- PROBLEM TO SOLVE: Let the output be exactly the lines from the one containing "- > PointRec" through the end of the records below, both included.

(Content revision data)
== Segment start ==

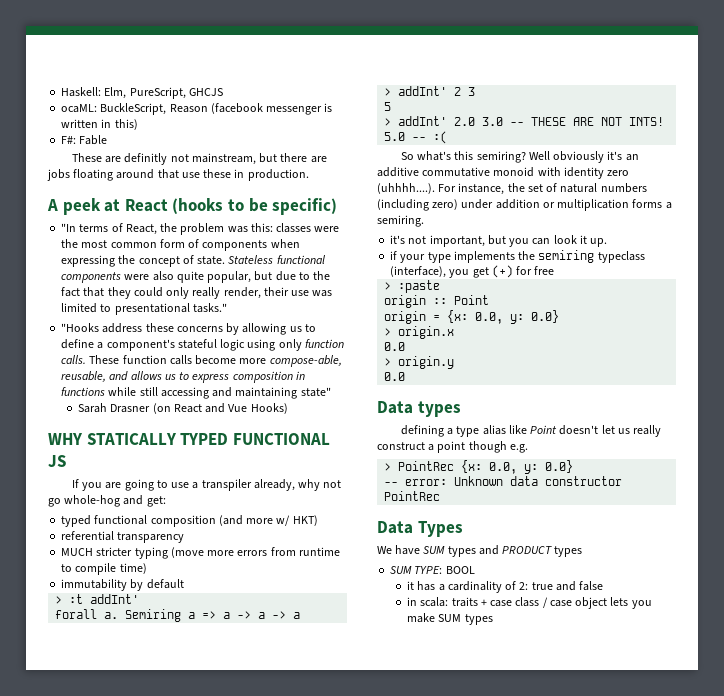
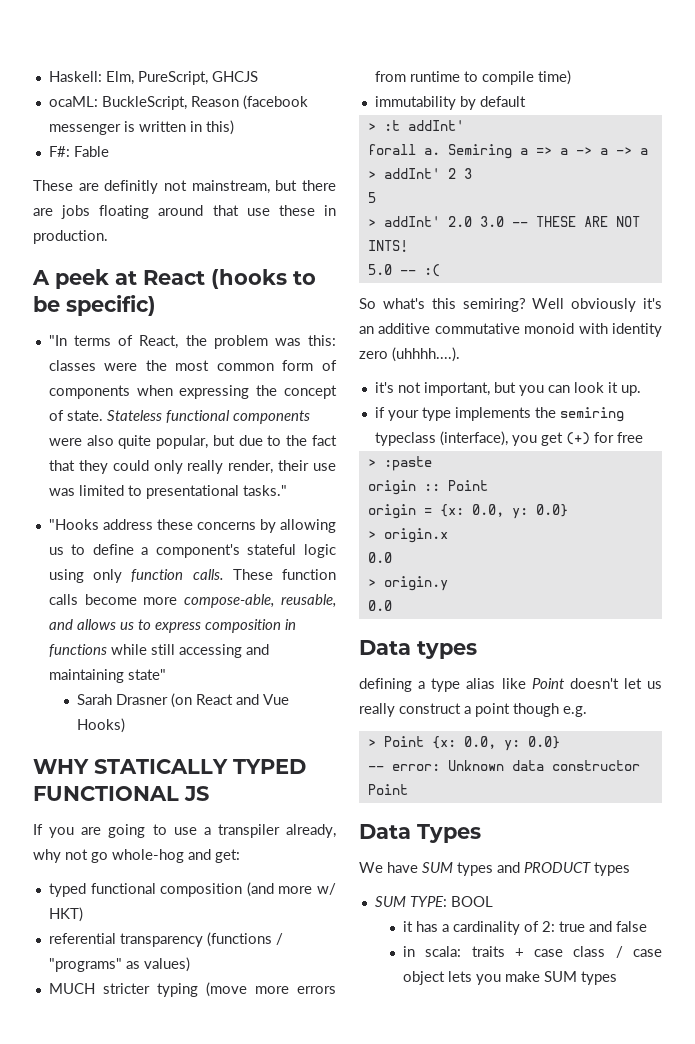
- referential transparency
+ referential transparency (functions / "programs" as values)
- Well obviously it's an additive commutative monoid with identity zero (uhhhh....). For instance, the set of natural numbers (including zero) under addition or multiplication forms a semiring.
+ Well obviously it's an additive commutative monoid with identity zero (uhhhh....).
- > PointRec {x: 0.0, y: 0.0}
+ > Point {x: 0.0, y: 0.0}
- -- error: Unknown data constructor PointRec
+ -- error: Unknown data constructor Point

== Segment end ==

- RESPONSE TO THIS EXERCISE:
- > PointRec {x: 0.0, y: 0.0}
+ > Point {x: 0.0, y: 0.0}
- -- error: Unknown data constructor PointRec
+ -- error: Unknown data constructor Point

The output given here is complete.